Et l’évasion fiscale ?

John Engler rejette au passage ces dénonciations d’un recours à grande échelle des grandes entreprises, multinationales pour la plupart, à une « comptabilité créative » ayant pour conséquence l’évasion fiscale. « Cela peut engendrer de la frustration chez certains, mais il n’y a rien d’illégal à cela. À l’instar d’un particulier, une entreprise va également rechercher à abaisser sa facture fiscale. Tous les contribuables sont désireux de payer le juste prix pour les services qu’ils reçoivent. Tous souhaitent que leur fardeau fiscal soit raisonnable et, encore mieux, bénéficier d’un taux d’imposition moindre. »

John Engler rappelle qu’« aux États-Unis, le taux d’imposition moyen pour les entreprises atteint les 35 %, comparativement à 15 % au Canada. C’est le plus élevé parmi les pays industrialisés. Les entreprises veulent un taux plus faible et sont, à cette fin, disposées à abandonner des exemptions fiscales. »

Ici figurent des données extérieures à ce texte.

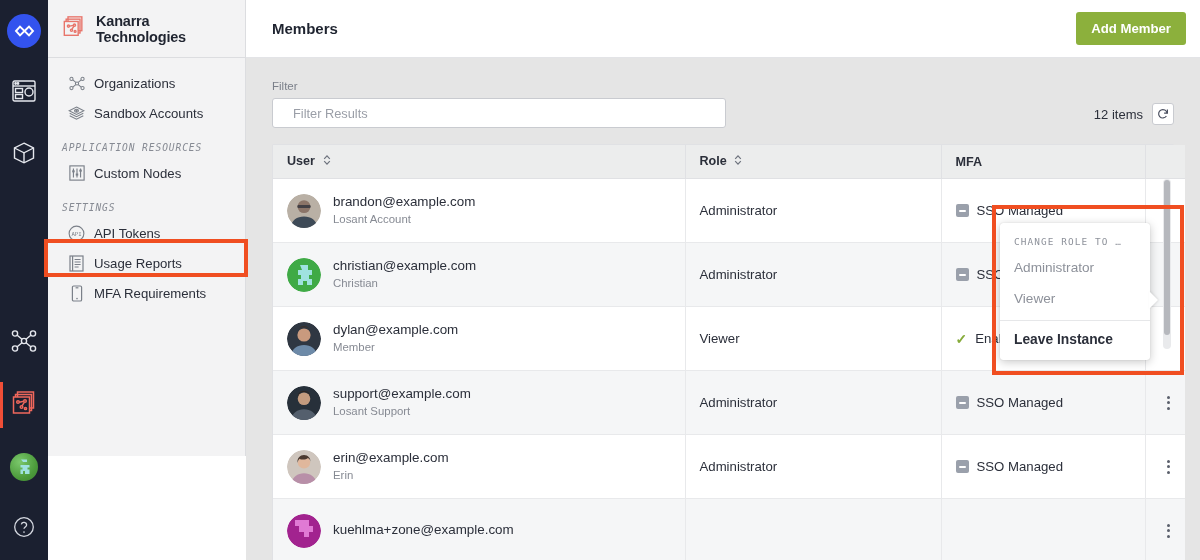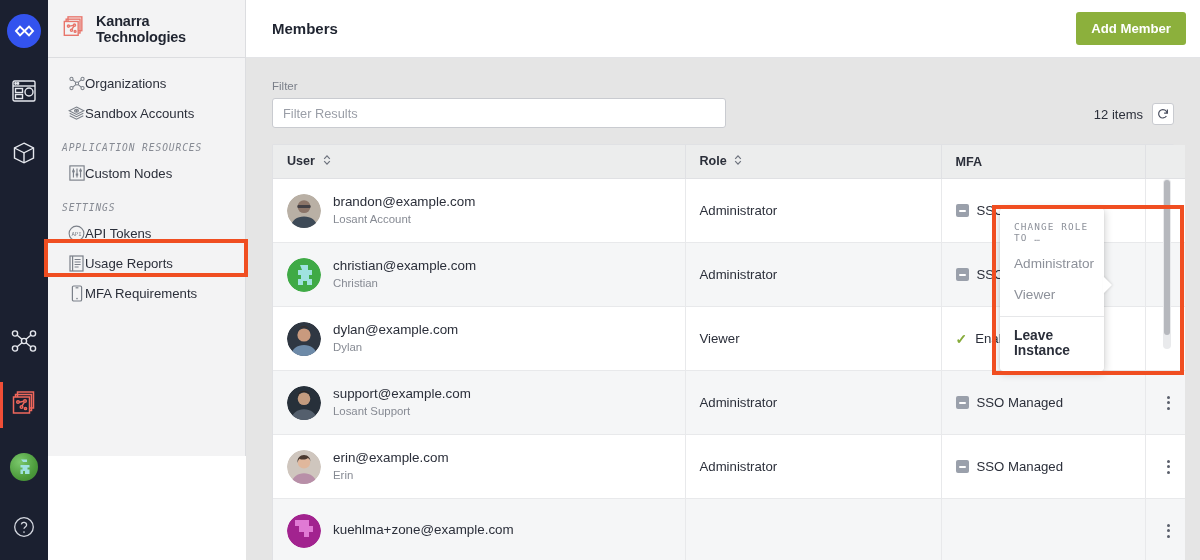"Organizations" .nav-item { gap: none -> 9px }
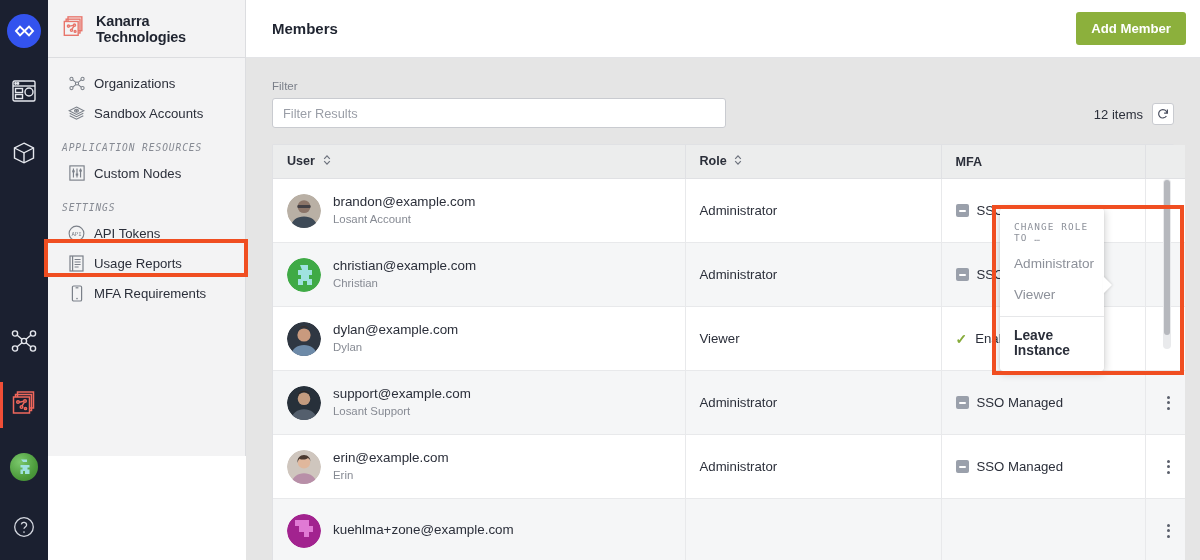"Filter Results" .filter-input { padding: 0 10px -> 0 20px }
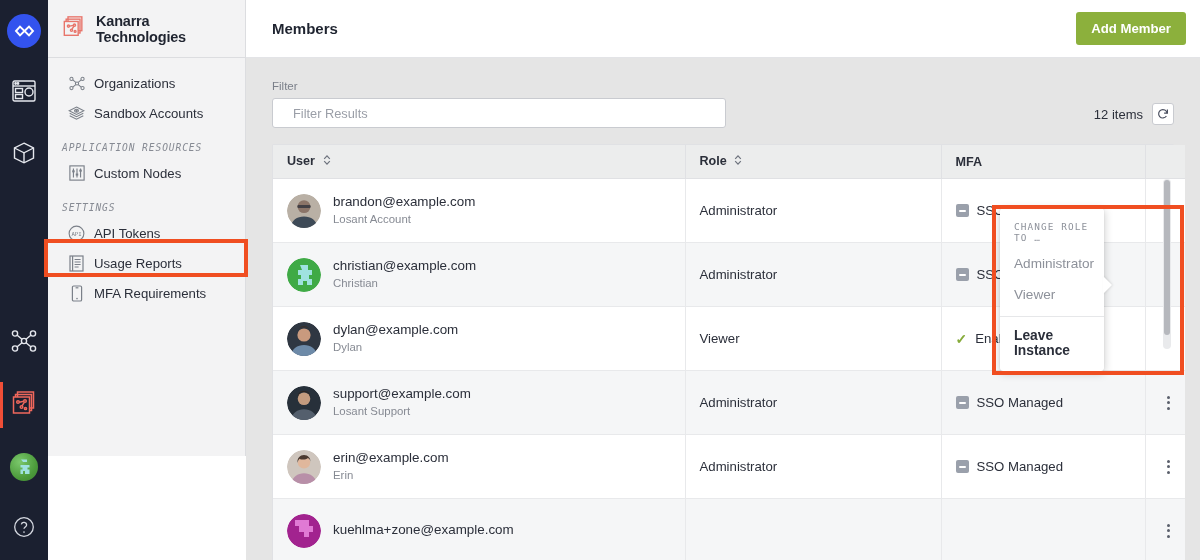"CHANGE ROLE TO …" .dropdown { top: 208px -> 223px; width: 104px -> 150px }
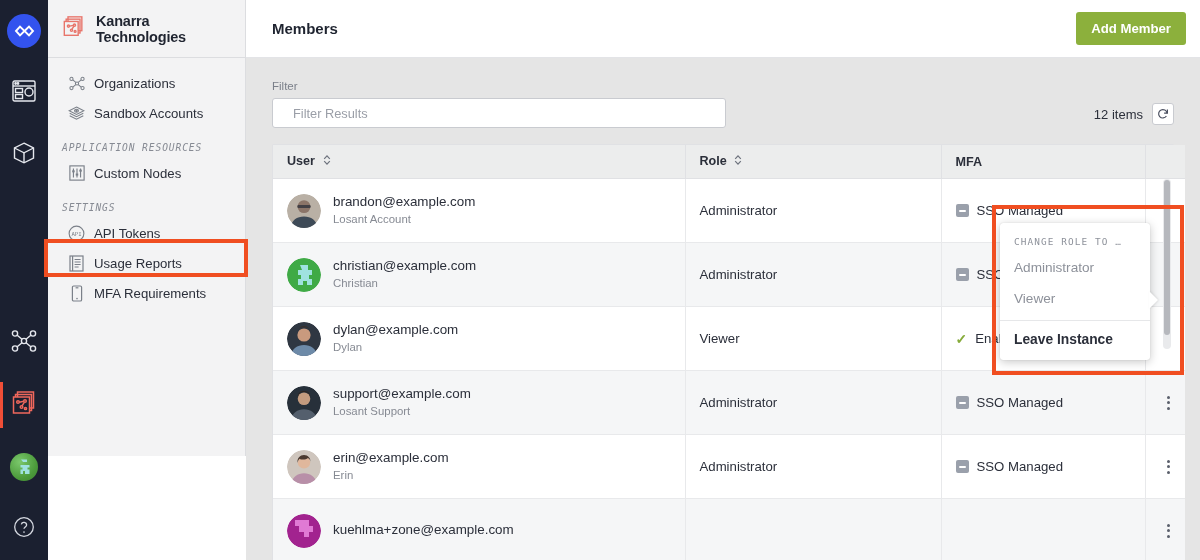"Dylan" div.uname { text: Dylan -> Member }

Barack Obama a engagé une petite réforme fiscale des entreprises, avec pour cible un rapatriement de ces quelque 2 000 milliards de dollars que détiennent les entreprises américaines à l’étranger afin d’éviter l’impôt. Un abaissement de l’impôt et un étalement dans le temps du versement des sommes dues permettraient, espère-t-on à Washington, de ramener ces liquidités aux États-Unis pour qu’elles soient réinvesties localement, tout en rapportant au Trésor américain une contribution évaluée autour de 200 milliards de dollars, selon le nouveau taux d’imposition appliqué.

Mais pour la communauté des affaires, compte tenu de la disparité des règles fiscales entre pays, un tel amendement rendrait nombre d’entreprises moins concurrentielles par rapport à leurs homologues non américaines. Un argument que partage John Engler. À l’agence Bloomberg, l’ex-gouverneur républicain a ajouté qu’une réforme du système de taxation des entreprises aux États-Unis devrait être neutre et s’inscrire dans un exercice plus large de modernisation de la fiscalité des entreprises et des particuliers.

Au demeurant, tout élargissement de la base de taxation devrait servir à abaisser le taux de taxation des entreprises, et non à soutenir des dépenses budgétaires sans lien ou sans rapport avec une économie souffrant d’une croissance anémique, souligne-t-il.